Grâce à eux, les membres de notre communauté interne peuvent travailler la tête plus légère, avec le sentiment rassurant qu’en cas d’imprévu, quelqu’un veille. 

Une fois le quart de travail lancé, c’est un feu roulant

 

Au CHUS – Hôpital Fleurimont, la journée de Michael Turmel commence souvent dix minutes avant l’heure prévue. Ce court moment lui permet de faire le point avec son équipe, d’entendre les éléments importants du quart de travail précédent et de préparer mentalement sa tournée.

Car une fois le quart lancé, il sera constamment en mouvement : étage par étage, point de contrôle après point de contrôle, toujours à l’affût, mais toujours calme. 

« On voit un large éventail de situations, de litinérance aux risques de fugue, en passant par des patients désorganisés. Notre rôle, c’est d’être visibles, présents et d’intervenir avec calme. »

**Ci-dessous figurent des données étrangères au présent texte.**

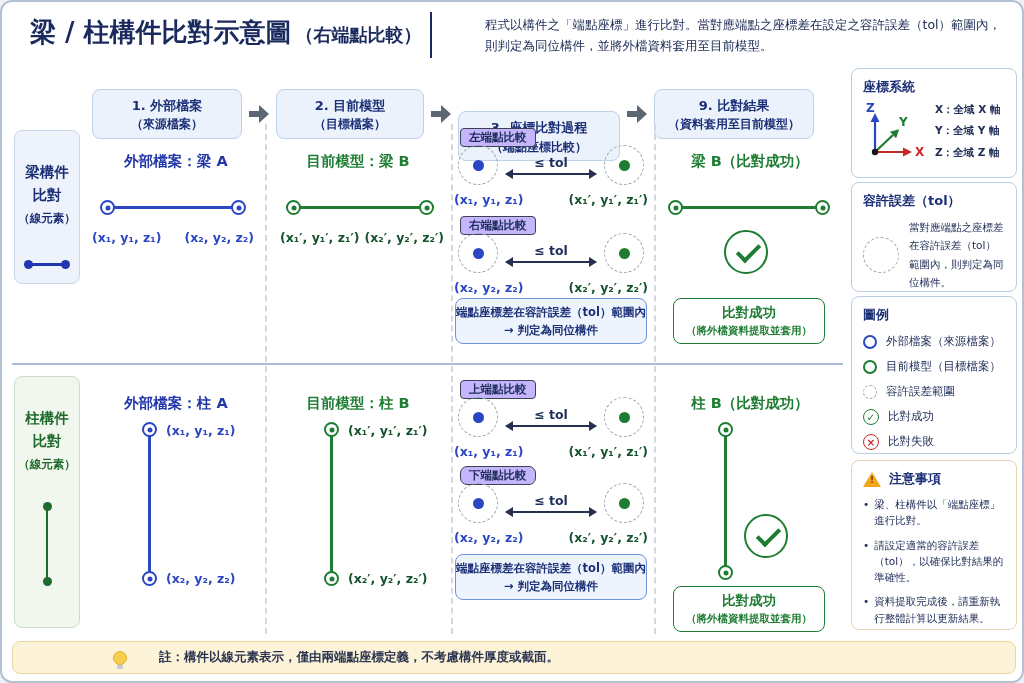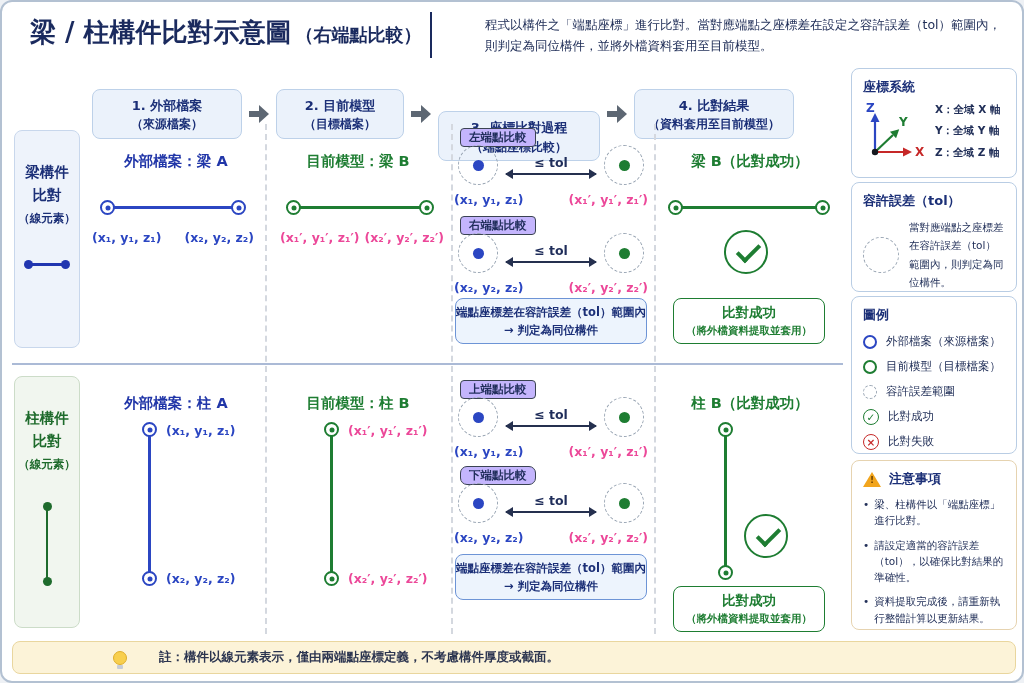--- a/index.html
+++ b/index.html
@@ -135,7 +135,7 @@
         <div class="bar"></div>
         <div class="tip"></div>
       </div>
-    <div class="step-box" style="width:128px;">
+    <div class="step-box" style="width:148px;">
       <div class="l1">2. 目前模型</div>
       <div class="l2">（目標檔案）</div>
     </div>

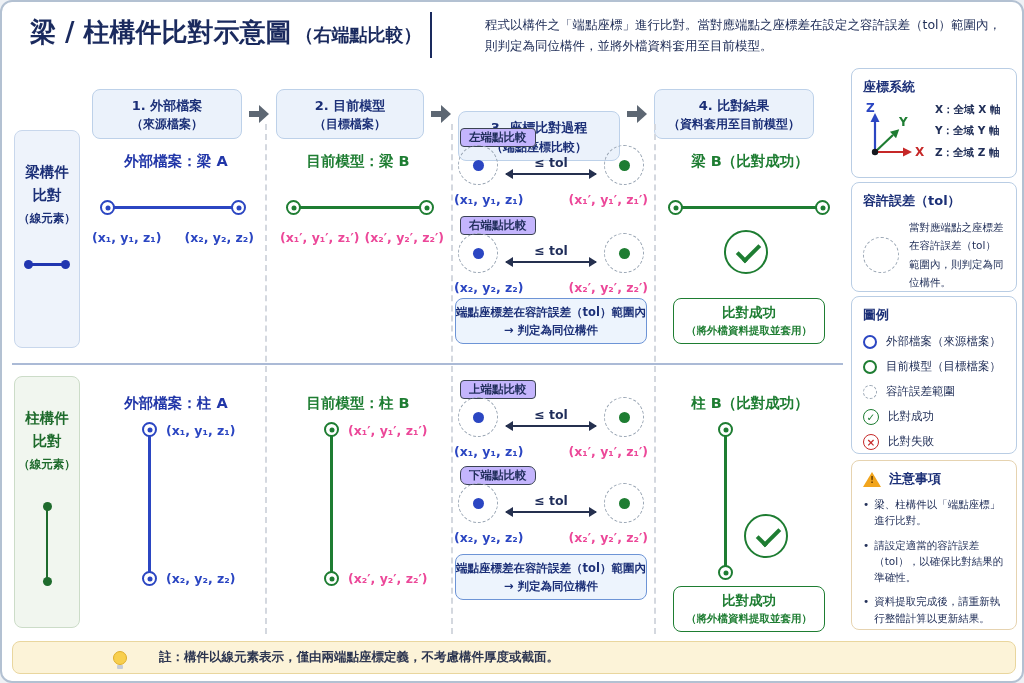--- a/index.html
+++ b/index.html
@@ -152,7 +152,7 @@
         <div class="tip"></div>
       </div>
     <div class="step-box" style="width:160px;">
-      <div class="l1">4. 比對結果</div>
+      <div class="l1">9. 比對結果</div>
       <div class="l2">（資料套用至目前模型）</div>
     </div>
   </div>

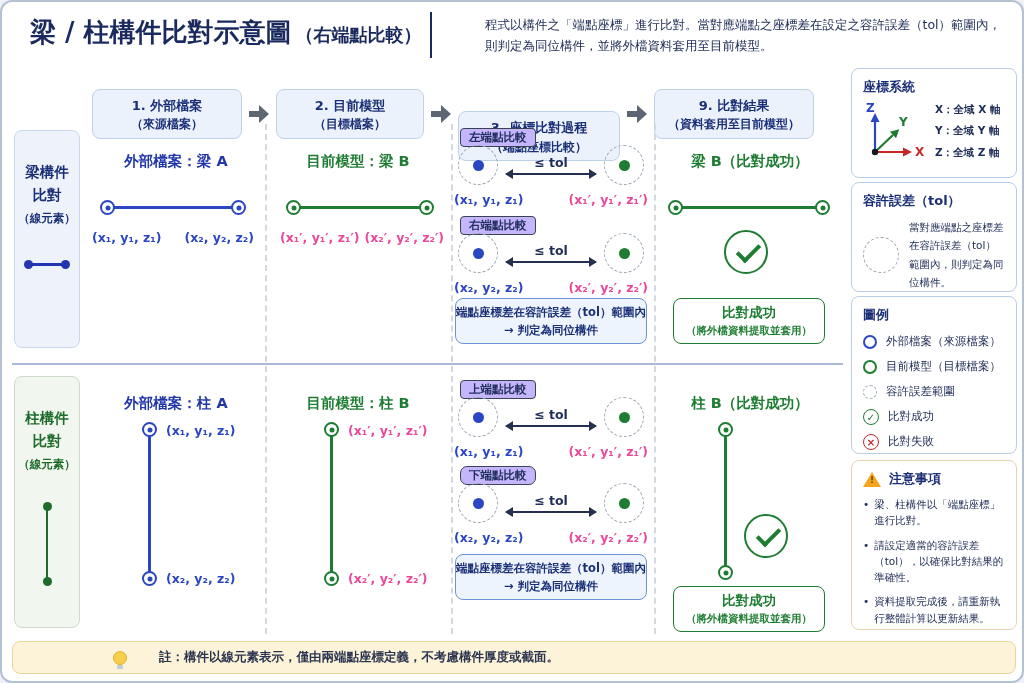--- a/index.html
+++ b/index.html
@@ -162,7 +162,7 @@
   <div class="vsep" style="left:652px;top:122px;height:510px;"></div>
   <div class="hdiv" style="left:10px;top:361px;width:831px;"></div>
 
-  <div class="abs side-label side-beam" style="left:12px;top:128px;width:66px;height:218px;">
+  <div class="abs side-label side-beam" style="left:12px;top:128px;width:66px;height:154px;">
     <div class="big">梁構件</div>
     <div class="big">比對</div>
     <div class="small">（線元素）</div>

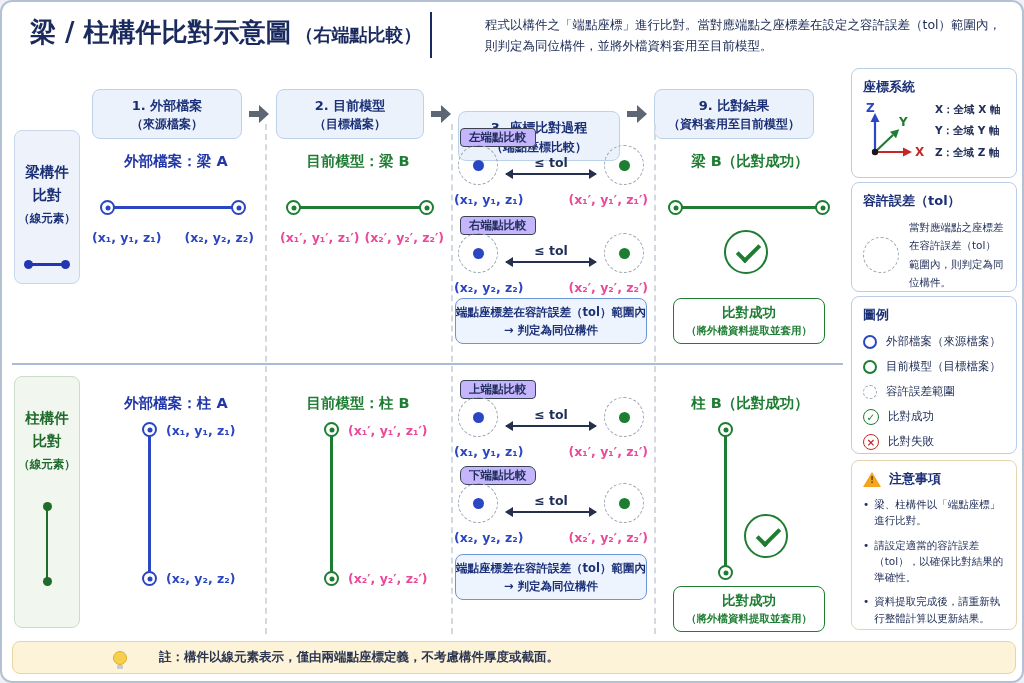--- a/index.html
+++ b/index.html
@@ -55,7 +55,7 @@
   .t-green{color:#1e7d32;}
   .coord-pair{display:flex;justify-content:space-between;font-size:12.5px;font-weight:bold;white-space:nowrap;}
   .coord-blue{color:#2b46c2;}
-  .coord-green{color:#ec4899;}
+  .coord-green{color:#14532d;}
   
   .chip{display:inline-block;background:#c4b5fd;border:1.5px solid #3a4352;border-radius:4px;
     padding:1px 8px;font-size:11.5px;font-weight:bold;color:#1f2d5a;white-space:nowrap;}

Michael Turmel, agent de sécurité au CHUS – Hôtel-Dieu

Un agent de sécurité aux cheveux bruns dans son milieu de travail.

Michael (dans son milieu de travail)

Une visibilité et une présence qui rassurent 

 

Cette visibilité n’est pas anodine. Elle rassure. Elle soutient les infirmières, les préposés, les intervenants qui, chaque jour, doivent composer avec des situations parfois imprévisibles.

Dans un corridor où un patient est agité, dans une salle d’attente où l’atmosphère devient tendue, ou simplement dans un poste infirmier où on souhaite préserver le calme, les agents et les agentes jouent souvent un rôle de prévention bien avant qu’il ne soit question d’intervention. 

« Parfois, le simple fait de nous voir et de reconnaître notre uniforme, peut dissuader un usager contrarié d’élever le ton ou d’adopter une attitude menaçante. »

– Sam Rancourt, agent de sécurité à l’Hôpital de Lac-Mégantic

Un gardien de sécurité dans son milieu de travail au Granit.

Sam Rancourt (dans son milieu de travail)

« Sur le terrain », à l’intérieur comme à l’extérieur 

 

À Sherbrooke, Dominic Viens parcourt quant à lui un territoire vaste, allant des CLSC aux CHSLD. Il connaît les lieux, les équipes et les habitudes du terrain. Il sait où l’hiver apporte plus de visites de personnes itinérantes, où les besoins changent au gré des journées ou des semaines. 

« Notre priorité, cest dassurer la sécurité partout sur le territoire. On couvre autant lintérieur que lextérieur des installations, on intervient au besoin et on s’ajuste en temps réel.»

Dominic Viens, agent de sécurité sur le territoire sherbrookois

L’importance des liens humains

 

Ce travail exige une grande capacité d’adaptation, mais aussi beaucoup d’empathie. Car intervenir dans un milieu hospitalier, ce n’est pas « faire de la sécurité » comme dans un centre commercial, par exemple. Ici, on croise des personnes en détresse, des familles bouleversées, des patients anxieux, parfois désorganisés, parfois vulnérables.

Le rôle des agents et des agentes n’est pas seulement de protéger, mais aussi d’accompagner, de désamorcer, de guider. 

Ces derniers reçoivent des formations spécialisées — notamment Oméga, axée sur la désescalade et la sécurité des usagers et usagères — mais une grande partie de leur expertise vient du terrain : de l’observation, du jugement, du lien humain. Ils apprennent à reconnaître un changement de ton, un regard qui s’assombrit, un geste qui annonce une tension.

Ils apprennent aussi à intervenir sans brusquer, à apaiser, à écouter. 

 

Un impact concret, même dans l’ombre

 

Ce qui motive les agents de sécurité?

Le sentiment d’avoir une réelle influence, même si c’est souvent dans l’ombre. Ce sont eux qu’on appelle lorsqu’un employé ne se sent pas en sécurité. Ce sont eux qui apaisent une situation avant qu’elle ne s’envenime. Ce sont eux qui, par leur simple présence, permettent à chacun et chacune d’aborder sa journée avec un peu plus de confiance.